What to produce: Looking through the entries, count each line where the string "polimerowy" occurs, and write only the total.

(Dataset records)
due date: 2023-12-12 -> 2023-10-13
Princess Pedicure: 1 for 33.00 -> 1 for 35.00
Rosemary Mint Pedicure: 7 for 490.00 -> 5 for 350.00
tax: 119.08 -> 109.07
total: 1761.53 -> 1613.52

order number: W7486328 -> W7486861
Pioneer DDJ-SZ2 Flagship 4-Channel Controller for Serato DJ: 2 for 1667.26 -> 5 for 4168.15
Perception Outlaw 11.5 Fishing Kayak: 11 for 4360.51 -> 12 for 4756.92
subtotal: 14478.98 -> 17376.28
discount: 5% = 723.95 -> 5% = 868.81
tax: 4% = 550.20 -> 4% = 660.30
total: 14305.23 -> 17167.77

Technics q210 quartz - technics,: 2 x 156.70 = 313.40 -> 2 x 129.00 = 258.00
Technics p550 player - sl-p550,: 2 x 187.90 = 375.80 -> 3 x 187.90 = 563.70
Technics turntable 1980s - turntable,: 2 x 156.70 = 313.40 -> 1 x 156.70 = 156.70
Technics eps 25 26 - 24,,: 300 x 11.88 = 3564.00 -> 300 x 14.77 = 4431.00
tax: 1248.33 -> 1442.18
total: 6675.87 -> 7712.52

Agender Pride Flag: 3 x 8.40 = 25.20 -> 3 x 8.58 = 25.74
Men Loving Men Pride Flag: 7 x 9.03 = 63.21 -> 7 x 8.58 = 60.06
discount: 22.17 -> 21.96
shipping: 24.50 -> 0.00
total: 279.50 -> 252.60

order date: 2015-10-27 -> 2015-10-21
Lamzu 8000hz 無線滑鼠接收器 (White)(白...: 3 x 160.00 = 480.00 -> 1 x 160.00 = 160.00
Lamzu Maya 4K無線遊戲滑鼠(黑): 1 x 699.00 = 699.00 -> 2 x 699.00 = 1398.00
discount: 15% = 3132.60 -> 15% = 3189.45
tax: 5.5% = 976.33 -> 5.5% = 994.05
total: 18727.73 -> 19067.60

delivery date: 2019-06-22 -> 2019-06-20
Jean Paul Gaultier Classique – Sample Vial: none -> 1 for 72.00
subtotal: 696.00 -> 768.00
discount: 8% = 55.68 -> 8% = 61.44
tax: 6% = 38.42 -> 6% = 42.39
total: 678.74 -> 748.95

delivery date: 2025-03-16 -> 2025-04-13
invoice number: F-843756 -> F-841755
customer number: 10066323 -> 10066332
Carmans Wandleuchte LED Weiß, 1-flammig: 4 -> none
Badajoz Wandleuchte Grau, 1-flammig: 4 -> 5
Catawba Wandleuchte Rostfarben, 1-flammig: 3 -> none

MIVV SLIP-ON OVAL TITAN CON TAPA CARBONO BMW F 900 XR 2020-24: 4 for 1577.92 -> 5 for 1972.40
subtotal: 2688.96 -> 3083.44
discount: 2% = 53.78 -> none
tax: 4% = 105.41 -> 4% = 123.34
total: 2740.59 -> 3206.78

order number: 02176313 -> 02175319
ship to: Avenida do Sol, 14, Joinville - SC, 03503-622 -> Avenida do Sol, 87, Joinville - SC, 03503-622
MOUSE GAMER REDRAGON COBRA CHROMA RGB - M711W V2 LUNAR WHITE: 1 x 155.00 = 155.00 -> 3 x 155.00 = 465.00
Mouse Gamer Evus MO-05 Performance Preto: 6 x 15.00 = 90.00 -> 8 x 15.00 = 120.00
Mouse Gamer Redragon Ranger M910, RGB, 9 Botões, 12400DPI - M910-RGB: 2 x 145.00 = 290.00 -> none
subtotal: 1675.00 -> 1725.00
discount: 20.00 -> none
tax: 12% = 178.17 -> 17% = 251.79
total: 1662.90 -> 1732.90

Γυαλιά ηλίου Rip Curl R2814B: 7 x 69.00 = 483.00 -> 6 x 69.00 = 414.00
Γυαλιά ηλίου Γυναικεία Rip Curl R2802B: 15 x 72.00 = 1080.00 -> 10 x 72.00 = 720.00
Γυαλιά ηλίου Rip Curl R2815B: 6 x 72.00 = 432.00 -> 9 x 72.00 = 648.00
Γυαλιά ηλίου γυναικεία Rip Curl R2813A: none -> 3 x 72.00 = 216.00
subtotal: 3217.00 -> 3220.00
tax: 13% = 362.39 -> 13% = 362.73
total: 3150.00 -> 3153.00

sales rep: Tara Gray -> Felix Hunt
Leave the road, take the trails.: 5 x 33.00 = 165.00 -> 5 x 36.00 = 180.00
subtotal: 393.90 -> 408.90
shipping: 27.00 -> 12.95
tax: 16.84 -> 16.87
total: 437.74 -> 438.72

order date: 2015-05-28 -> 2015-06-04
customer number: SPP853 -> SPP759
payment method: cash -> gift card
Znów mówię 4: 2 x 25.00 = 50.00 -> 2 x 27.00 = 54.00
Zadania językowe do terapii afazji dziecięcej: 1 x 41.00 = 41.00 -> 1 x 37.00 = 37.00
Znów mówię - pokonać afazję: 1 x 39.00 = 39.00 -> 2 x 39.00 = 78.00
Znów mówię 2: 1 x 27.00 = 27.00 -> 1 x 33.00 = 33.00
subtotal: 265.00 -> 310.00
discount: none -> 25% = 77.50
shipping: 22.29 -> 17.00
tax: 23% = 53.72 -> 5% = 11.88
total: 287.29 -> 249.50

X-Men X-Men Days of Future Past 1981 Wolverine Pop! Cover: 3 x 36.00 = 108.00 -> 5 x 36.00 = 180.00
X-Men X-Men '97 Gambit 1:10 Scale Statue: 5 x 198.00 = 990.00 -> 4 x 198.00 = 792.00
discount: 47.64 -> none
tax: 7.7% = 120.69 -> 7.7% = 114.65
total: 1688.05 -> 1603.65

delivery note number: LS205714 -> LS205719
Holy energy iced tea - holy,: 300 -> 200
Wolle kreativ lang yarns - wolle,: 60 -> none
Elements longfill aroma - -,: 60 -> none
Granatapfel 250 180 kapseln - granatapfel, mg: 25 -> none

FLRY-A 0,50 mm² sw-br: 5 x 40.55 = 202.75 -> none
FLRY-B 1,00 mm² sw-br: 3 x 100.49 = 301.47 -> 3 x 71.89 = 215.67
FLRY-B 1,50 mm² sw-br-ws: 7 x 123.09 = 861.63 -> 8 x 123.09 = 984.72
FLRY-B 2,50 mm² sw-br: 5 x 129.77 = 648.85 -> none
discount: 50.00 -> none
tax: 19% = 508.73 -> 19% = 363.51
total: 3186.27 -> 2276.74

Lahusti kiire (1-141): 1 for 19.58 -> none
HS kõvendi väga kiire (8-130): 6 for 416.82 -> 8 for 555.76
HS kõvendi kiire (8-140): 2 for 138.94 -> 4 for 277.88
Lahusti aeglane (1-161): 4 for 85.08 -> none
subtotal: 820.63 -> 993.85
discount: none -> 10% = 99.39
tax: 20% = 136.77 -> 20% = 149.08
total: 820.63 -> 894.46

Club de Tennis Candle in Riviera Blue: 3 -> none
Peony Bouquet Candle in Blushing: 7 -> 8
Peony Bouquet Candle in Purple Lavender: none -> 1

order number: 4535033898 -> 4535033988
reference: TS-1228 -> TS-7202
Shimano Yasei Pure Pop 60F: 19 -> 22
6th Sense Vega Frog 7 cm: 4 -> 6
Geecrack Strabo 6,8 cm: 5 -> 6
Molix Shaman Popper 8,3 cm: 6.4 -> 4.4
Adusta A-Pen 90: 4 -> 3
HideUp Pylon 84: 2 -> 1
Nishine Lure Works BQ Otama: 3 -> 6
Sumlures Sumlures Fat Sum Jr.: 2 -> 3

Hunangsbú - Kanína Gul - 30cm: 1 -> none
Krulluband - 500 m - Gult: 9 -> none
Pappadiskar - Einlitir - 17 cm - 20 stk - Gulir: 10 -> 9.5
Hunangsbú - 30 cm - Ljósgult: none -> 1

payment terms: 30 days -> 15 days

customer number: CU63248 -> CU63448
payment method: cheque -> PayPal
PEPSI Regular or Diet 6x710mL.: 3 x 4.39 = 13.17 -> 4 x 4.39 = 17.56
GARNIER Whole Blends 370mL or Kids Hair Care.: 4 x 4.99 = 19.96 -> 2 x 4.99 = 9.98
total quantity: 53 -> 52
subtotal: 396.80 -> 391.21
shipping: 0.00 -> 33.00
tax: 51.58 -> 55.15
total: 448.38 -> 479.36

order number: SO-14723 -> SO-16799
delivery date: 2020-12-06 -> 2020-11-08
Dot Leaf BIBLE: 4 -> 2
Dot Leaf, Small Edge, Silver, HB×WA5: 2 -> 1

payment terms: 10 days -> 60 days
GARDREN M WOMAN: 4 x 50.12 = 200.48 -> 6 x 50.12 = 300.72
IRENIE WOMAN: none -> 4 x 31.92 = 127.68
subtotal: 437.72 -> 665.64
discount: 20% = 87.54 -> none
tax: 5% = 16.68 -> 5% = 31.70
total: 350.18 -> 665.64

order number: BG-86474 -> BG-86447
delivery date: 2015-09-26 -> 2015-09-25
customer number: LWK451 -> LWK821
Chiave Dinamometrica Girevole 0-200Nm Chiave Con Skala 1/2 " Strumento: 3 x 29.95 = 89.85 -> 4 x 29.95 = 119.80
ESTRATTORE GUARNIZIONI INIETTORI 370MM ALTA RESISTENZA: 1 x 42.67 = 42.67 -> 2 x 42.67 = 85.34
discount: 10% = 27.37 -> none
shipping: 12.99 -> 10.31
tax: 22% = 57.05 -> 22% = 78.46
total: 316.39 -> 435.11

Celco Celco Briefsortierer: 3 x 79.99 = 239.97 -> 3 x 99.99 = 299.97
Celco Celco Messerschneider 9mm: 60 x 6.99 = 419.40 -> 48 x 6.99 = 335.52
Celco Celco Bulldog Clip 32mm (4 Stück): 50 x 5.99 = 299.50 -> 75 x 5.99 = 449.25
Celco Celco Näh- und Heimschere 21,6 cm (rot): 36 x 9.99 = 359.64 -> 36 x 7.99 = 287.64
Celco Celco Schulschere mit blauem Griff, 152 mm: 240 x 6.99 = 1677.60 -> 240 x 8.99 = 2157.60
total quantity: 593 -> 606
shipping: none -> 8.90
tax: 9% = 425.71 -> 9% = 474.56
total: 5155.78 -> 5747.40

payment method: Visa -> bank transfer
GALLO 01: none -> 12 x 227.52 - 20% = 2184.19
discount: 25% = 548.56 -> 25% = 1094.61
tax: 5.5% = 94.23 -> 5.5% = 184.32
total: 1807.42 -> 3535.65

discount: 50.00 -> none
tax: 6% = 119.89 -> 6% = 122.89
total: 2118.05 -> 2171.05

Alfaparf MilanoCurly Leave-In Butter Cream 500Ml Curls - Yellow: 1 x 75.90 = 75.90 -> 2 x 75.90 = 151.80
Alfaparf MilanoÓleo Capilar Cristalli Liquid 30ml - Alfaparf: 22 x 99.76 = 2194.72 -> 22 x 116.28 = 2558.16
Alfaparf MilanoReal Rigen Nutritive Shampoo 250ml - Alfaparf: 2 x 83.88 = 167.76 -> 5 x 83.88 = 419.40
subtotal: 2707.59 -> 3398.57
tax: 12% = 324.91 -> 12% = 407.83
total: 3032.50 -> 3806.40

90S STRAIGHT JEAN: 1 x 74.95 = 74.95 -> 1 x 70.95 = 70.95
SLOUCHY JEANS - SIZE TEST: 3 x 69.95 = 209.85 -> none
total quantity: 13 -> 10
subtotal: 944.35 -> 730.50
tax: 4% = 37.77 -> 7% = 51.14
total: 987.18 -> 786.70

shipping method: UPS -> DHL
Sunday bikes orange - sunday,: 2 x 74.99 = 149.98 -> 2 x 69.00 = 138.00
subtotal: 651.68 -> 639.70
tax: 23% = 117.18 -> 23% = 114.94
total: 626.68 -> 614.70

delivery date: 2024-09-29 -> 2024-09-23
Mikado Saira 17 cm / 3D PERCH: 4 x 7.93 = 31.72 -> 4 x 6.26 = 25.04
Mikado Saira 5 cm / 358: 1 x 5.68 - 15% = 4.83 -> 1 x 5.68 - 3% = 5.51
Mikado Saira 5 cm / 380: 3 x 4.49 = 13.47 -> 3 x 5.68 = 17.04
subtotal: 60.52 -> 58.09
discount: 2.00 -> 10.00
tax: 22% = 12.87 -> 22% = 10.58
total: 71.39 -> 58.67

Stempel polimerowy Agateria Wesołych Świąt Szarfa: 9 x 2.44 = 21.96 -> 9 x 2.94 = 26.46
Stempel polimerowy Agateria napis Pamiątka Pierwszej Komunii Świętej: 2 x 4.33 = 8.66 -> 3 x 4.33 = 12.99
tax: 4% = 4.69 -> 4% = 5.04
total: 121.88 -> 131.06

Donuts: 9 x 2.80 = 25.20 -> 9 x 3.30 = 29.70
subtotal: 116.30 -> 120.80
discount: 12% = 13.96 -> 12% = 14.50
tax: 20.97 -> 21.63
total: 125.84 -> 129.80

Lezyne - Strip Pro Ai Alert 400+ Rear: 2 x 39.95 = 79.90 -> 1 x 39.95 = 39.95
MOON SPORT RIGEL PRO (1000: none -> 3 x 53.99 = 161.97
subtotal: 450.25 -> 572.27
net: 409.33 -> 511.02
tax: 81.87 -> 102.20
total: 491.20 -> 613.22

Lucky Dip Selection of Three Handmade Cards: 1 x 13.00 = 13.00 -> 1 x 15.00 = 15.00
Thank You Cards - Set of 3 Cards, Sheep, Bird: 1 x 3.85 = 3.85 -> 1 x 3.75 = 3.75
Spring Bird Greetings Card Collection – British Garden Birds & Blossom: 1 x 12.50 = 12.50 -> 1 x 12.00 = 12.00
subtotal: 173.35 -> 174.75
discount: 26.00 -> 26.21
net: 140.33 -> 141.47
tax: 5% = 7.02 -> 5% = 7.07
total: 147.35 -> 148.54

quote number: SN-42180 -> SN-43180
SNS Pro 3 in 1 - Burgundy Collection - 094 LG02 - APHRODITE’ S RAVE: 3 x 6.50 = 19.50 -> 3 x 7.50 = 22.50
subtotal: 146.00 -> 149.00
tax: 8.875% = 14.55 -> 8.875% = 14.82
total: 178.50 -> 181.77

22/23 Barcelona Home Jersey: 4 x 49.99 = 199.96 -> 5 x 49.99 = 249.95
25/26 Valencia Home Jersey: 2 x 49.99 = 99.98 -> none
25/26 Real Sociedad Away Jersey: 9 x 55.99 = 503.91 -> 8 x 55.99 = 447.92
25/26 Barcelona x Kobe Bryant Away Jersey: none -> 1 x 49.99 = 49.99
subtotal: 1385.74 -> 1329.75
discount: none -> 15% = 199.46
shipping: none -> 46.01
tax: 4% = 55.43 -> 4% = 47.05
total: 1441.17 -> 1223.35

Answer box: 2